- **Activity**: Your reply must contain the full listing below, reproduced exactly, but no pictures.

- **Record set**:
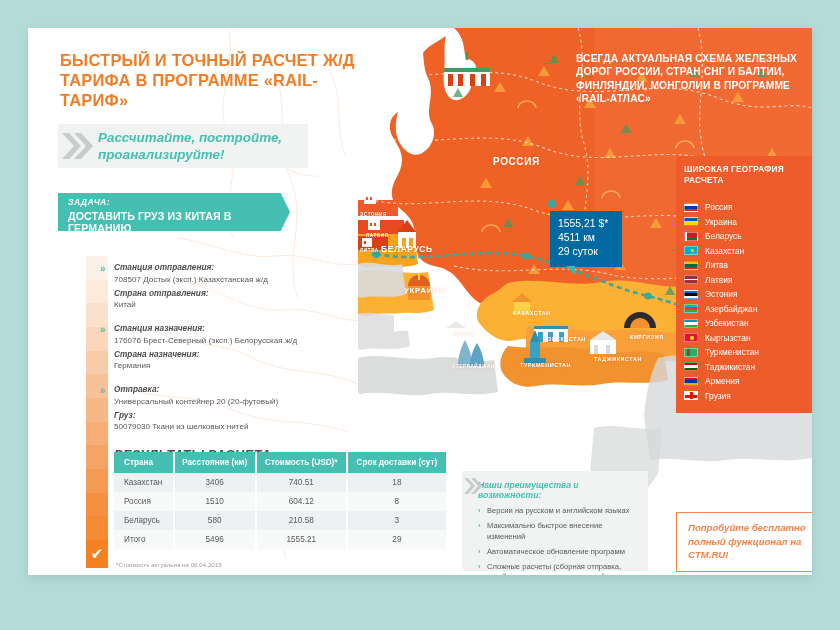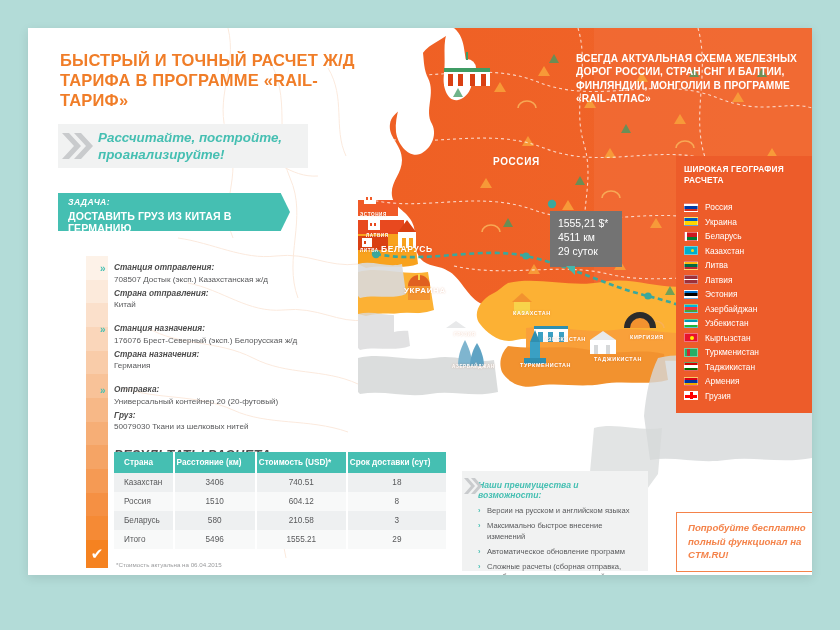--- a/index.html
+++ b/index.html
@@ -178,7 +178,7 @@
   #bubble {
     position: absolute; left: 522px; top: 183px;
     width: 72px; height: 56px;
-    background: #737373;
+    background: #0369a1;
     color: #ffffff;
     padding: 6px 0 0 8px;
     font-size: 10.4px; line-height: 14px;

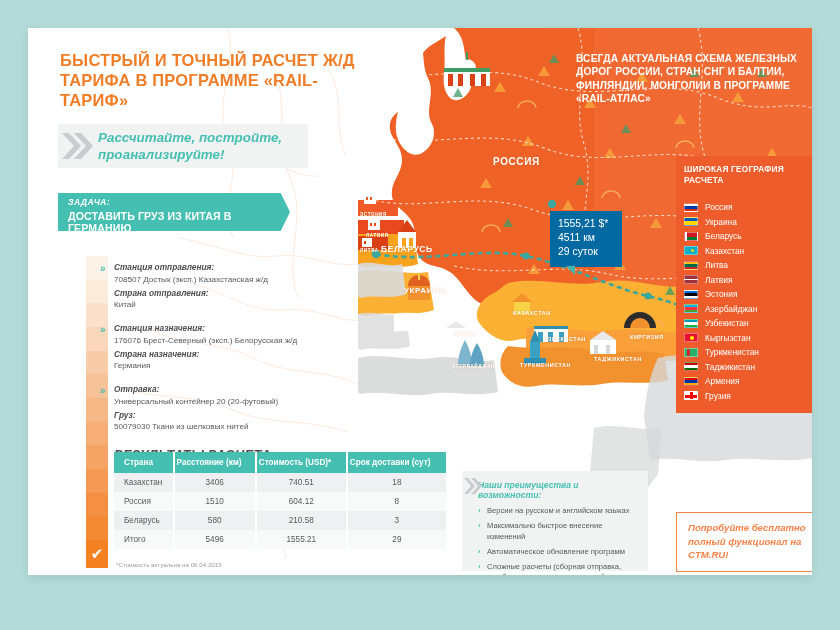--- a/index.html
+++ b/index.html
@@ -130,7 +130,7 @@
   #table th {
     background: #45bfb2; color: #fff;
     font-size: 8.2px; font-weight: bold;
-    padding: 6px 2px; text-align: left;
+    padding: 6px 2px; text-align: center;
     border-right: 2px solid #ffffff;
   }
   #table th:first-child { text-align: left; padding-left: 10px; }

- **Solution for this problem**:
--- a/index.html
+++ b/index.html
@@ -178,7 +178,7 @@
   #bubble {
     position: absolute; left: 522px; top: 183px;
     width: 72px; height: 56px;
-    background: #737373;
+    background: #0369a1;
     color: #ffffff;
     padding: 6px 0 0 8px;
     font-size: 10.4px; line-height: 14px;

--- a/index.html
+++ b/index.html
@@ -130,7 +130,7 @@
   #table th {
     background: #45bfb2; color: #fff;
     font-size: 8.2px; font-weight: bold;
-    padding: 6px 2px; text-align: left;
+    padding: 6px 2px; text-align: center;
     border-right: 2px solid #ffffff;
   }
   #table th:first-child { text-align: left; padding-left: 10px; }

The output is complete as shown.